In this study, we employ the available definitions for WMQL5. The definitions are based on human brain anatomy expertise (Breiter et al., 1997; Fischl et al., 2002, 2004; Wassermann et al., 2016). For each of the 7 tracts, fiber clusters from the whole brain fiber clustering (Section 2.3) belonging to the tract are identified as introduced above (Section 2.4).

2.5. Diffusion quantitative measurement and statistical analysis

Diffusion quantitative measurements were computed after the tract annotation to quantitatively describe the fiber tracts. Fractional anisotropy (FA) and mean diffusivity (MD) measures, which have been suggested to be highly affected in MDD (Bergamino et al., 2016; Jenkins et al., 2016; Wise et al., 2016; Yip et al., 2013), were measured in this study. For each fiber cluster, the mean statistic of all points along the fibers of each measure was computed. We note that FA and MD were computed at each point along the fibers during fiber tracking (see Section 2.2.3). Unlike traditional diffusion tensor imaging (DTI) tractography (Basser et al., 2000) that performs tensor estimation in each voxel prior to fiber tracking, the UKF tractography is microstructure based and estimates the microstructure model during fiber tracking, resulting in tensors at each point along the fiber (as in many other microstructure tractography methods (Girard et al., 2015; Daducci et al., 2015)). (This enables the UKF method to use prior information from the previous tracking step.) Therefore, we used the microstructure statistics of all points along the fibers for quantitative tract description as in multiple recent studies (Zhang et al., 2018a,b; Sydnor et al., 2018; Gong et al., 2018; Hong et al., 2018).

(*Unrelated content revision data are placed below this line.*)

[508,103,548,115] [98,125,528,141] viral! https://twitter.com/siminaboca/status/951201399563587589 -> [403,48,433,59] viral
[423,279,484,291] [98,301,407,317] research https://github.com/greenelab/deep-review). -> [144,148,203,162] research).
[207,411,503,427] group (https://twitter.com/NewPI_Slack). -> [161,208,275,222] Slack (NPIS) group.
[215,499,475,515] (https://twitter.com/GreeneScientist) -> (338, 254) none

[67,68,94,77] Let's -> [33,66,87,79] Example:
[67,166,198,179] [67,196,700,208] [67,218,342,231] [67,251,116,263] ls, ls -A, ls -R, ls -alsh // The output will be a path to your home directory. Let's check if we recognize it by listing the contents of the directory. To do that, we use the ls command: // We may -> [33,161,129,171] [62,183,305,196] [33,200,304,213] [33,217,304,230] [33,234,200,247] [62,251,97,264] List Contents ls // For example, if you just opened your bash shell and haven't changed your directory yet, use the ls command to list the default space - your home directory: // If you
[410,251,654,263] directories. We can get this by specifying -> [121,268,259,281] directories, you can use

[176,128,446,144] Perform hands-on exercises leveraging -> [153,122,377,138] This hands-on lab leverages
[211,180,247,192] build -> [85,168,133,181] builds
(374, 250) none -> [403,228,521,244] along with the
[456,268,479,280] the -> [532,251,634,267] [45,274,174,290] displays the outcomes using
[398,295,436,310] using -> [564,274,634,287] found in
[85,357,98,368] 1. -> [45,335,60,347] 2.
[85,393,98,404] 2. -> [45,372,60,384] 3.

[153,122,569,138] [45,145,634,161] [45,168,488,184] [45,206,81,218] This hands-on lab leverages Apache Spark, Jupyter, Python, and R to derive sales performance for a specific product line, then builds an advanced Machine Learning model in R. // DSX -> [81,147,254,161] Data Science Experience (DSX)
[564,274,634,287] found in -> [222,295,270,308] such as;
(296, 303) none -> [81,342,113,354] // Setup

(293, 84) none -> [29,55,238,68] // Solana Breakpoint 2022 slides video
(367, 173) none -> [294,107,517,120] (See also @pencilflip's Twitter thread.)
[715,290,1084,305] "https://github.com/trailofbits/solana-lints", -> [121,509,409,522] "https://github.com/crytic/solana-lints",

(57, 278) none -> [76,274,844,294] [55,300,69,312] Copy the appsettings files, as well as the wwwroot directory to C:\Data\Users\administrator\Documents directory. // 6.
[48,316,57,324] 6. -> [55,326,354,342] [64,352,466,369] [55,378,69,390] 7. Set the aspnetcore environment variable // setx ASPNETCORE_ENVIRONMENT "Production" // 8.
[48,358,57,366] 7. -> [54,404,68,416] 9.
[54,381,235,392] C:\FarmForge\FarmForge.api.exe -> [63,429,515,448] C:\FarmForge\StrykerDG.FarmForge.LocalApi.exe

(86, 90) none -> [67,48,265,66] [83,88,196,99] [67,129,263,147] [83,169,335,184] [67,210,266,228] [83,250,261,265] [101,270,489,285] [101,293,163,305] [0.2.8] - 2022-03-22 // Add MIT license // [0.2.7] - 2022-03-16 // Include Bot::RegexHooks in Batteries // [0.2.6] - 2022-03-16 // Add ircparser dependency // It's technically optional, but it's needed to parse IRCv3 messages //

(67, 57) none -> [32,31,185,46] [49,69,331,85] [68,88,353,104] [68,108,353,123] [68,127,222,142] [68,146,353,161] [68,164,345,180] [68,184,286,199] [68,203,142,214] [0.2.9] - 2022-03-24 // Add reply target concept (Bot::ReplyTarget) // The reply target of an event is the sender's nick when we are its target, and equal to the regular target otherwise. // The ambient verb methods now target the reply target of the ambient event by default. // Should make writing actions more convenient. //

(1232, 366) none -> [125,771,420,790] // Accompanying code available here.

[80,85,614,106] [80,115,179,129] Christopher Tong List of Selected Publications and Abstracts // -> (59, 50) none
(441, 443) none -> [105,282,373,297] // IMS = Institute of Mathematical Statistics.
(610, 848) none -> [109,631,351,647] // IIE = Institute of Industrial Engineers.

To analyze between-group (MDD vs HC) statistical differences in FA and MD, a permutation t-test (Holmes et al., 1996) was conducted for each fiber cluster (left-/right-hemisphere) within each of the identified tracts (10000 permutations, as implemented in Matlab R2016a (The MathWorks, Inc., Natick, Massachusetts, United States)). This was followed by a multiple comparison correction across the clusters within each identified tract using false discovery rate (FDR) (Benjamini and Hochberg, 1995) to determine corrected statistical significance, with a significance level of p = 0.05.

3. Experiments and Results

3.1. Data-driven groupwise whole brain fiber clustering

We first investigated whether the clusters were present or absent in each subject to demonstrate that the white matter connections were consistently identified in the population. Tractography from all subjects from the MDD and HC groups was used for groupwise fiber clustering to obtain a study-specific fiber atlas, and then all fiber clusters were parcellated from all subjects. We then calculated how many fiber clusters could be identified from each subject. We observed that the 800 fiber clusters were highly consistent across all subjects: 798 of 800 clusters (99.75%) were detected in all the subjects, and all 800 clusters were detected in 92 subjects (98.92%). This result suggested that groupwise fiber clustering tended to find highly consistent and corresponding white matter connections across the population in this study.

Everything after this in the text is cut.